After deploying the ClickHouse stack for the first time:

  1. Run schema migrations via SSM port forwarding:

    # Retrieves ingest credentials from Secrets Manager automatically
    ENV=staging AWS_PROFILE=polo polo migrate-remote <instance-id>
  2. Set Worker secrets (CLICKHOUSE_HOST and CLICKHOUSE_PASSWORD):

    wrangler secret put CLICKHOUSE_HOST --env staging # https://<private-ip>:8443
    wrangler secret put CLICKHOUSE_PASSWORD --env staging
  3. Configure collector Lambdas with ClickHouse env vars:

    • CLICKHOUSE_HOST — EC2 private IP
    • CLICKHOUSE_PORT8123 (HTTP within VPC)
    • CLICKHOUSE_USERpolo_ingest
    • CLICKHOUSE_PASSWORD — from Secrets Manager
    • CLICKHOUSE_SECUREfalse (HTTP within VPC; TLS is for external access)

Schema Migrations

# Local (Docker)
polo migrate

# Remote (via SSM port forwarding — fetches credentials from Secrets Manager)
ENV=staging AWS_PROFILE=polo polo migrate-remote <instance-id>

Cloudflare Worker

The Worker serves both the API and the SPA static assets.

# wrangler.toml
name = "polo-api"
main = "src/index.ts"
compatibility_date = "2024-12-01"
assets = { directory = "../ui/dist" }

[vars]
CLICKHOUSE_HOST = ""
CLICKHOUSE_USER = "default"
CLICKHOUSE_DATABASE = "polo"
CF_ACCESS_TEAM_DOMAIN = "marqodev"
CF_ACCESS_AUD = ""

[env.staging]
name = "staging-polo-api"
workers_dev = false
routes = [{ pattern = "polo.dev-marqo.org", custom_domain = true }]

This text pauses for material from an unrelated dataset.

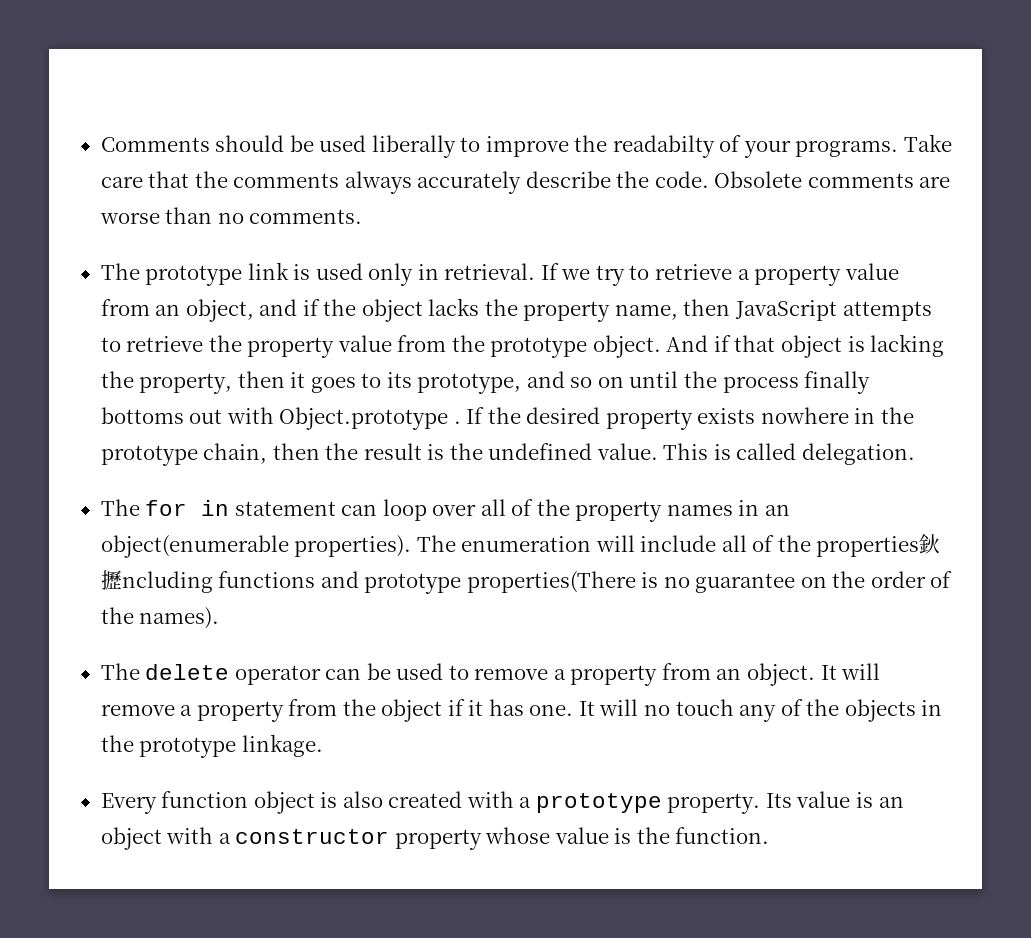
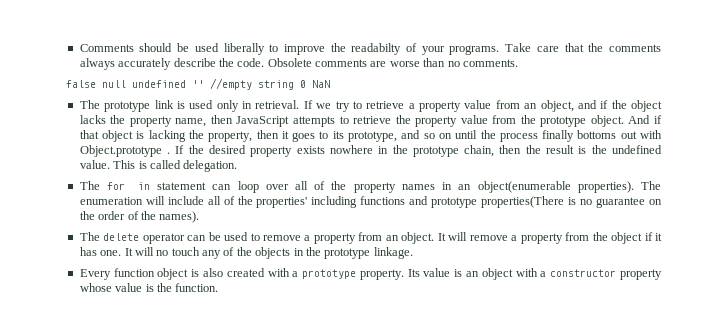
+ false null undefined '' //empty string 0 NaN
- The enumeration will include all of the properties鈥攊ncluding functions and prototype properties(There is no guarantee on the order of the names).
+ The enumeration will include all of the properties' including functions and prototype properties(There is no guarantee on the order of the names).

Secrets (set via wrangler secret put):

  • CLICKHOUSE_HOST, CLICKHOUSE_USER, CLICKHOUSE_PASSWORD

Staging Deployment

# 1. Build the SPA
polo build ui

# 2. Set secrets (one-time, values from Secrets Manager polo/staging/*)
cd components/api
npx wrangler secret put CLICKHOUSE_HOST --env staging
npx wrangler secret put CLICKHOUSE_PASSWORD --env staging

# 3. Deploy
polo deploy worker --env staging

# 4. Verify
curl https://polo.dev-marqo.org/api/v1/health

The CLICKHOUSE_HOST secret must be the ClickHouse HTTPS endpoint (e.g. https://<private-ip>:8443). The CLICKHOUSE_USER defaults to polo_api via wrangler.toml vars.

Routing

  • /api/v1/* -> ClickHouse query proxy
  • /* -> SPA static assets (index.html for client-side routing)

Cloudflare Access

Set up an Access policy for the Worker's hostname. Restrict to Marqo team emails. The Worker validates the Access JWT on every request (src/auth.ts).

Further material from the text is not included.